> _Problem description_
Go through the entries and copy every line that has the string "Poster" in it.

── Records for the task

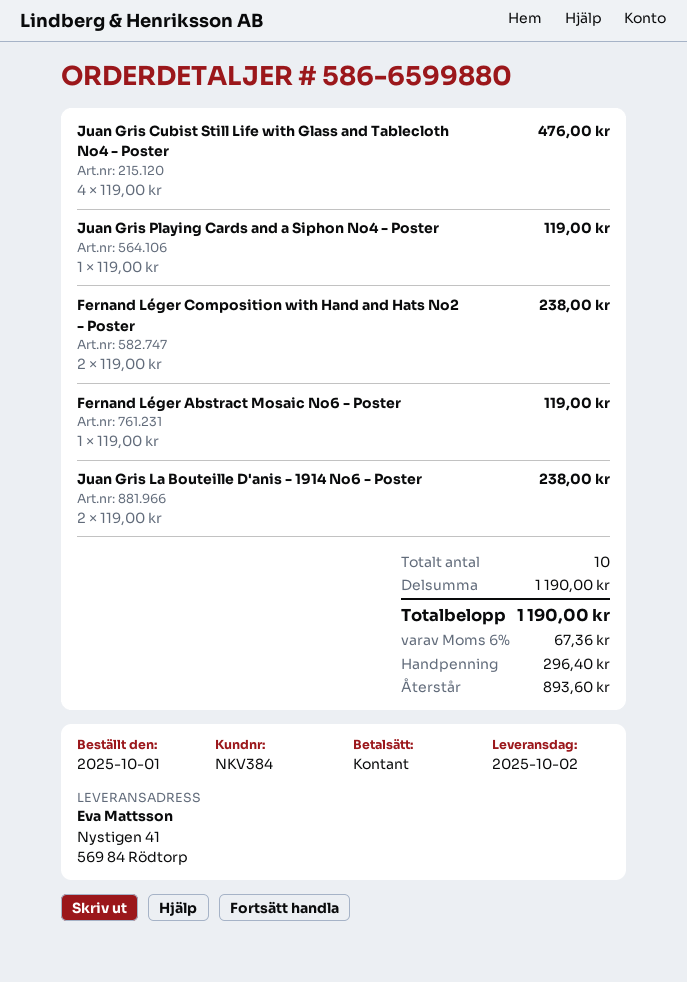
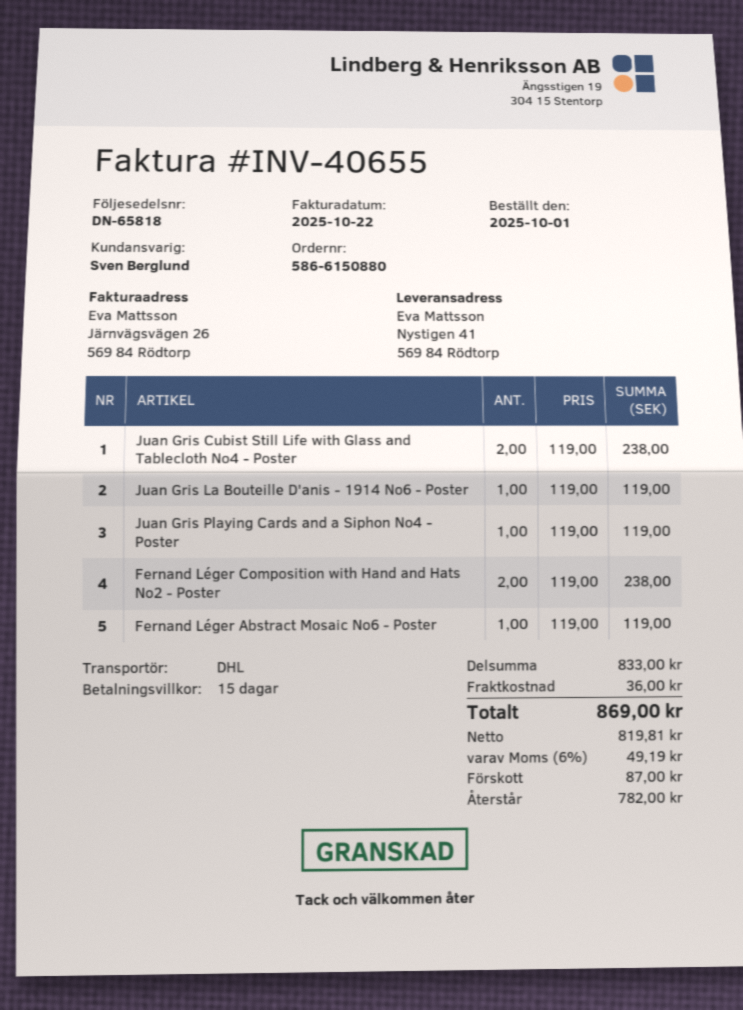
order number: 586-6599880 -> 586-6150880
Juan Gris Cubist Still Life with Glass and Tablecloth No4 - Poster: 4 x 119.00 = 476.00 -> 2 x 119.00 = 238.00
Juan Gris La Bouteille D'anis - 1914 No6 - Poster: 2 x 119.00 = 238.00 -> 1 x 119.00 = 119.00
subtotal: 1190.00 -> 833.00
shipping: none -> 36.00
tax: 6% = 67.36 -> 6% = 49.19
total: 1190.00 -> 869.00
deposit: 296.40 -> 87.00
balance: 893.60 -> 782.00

────

> _Completed exercise_
Juan Gris Cubist Still Life with Glass and Tablecloth No4 - Poster: 4 x 119.00 = 476.00 -> 2 x 119.00 = 238.00
Juan Gris La Bouteille D'anis - 1914 No6 - Poster: 2 x 119.00 = 238.00 -> 1 x 119.00 = 119.00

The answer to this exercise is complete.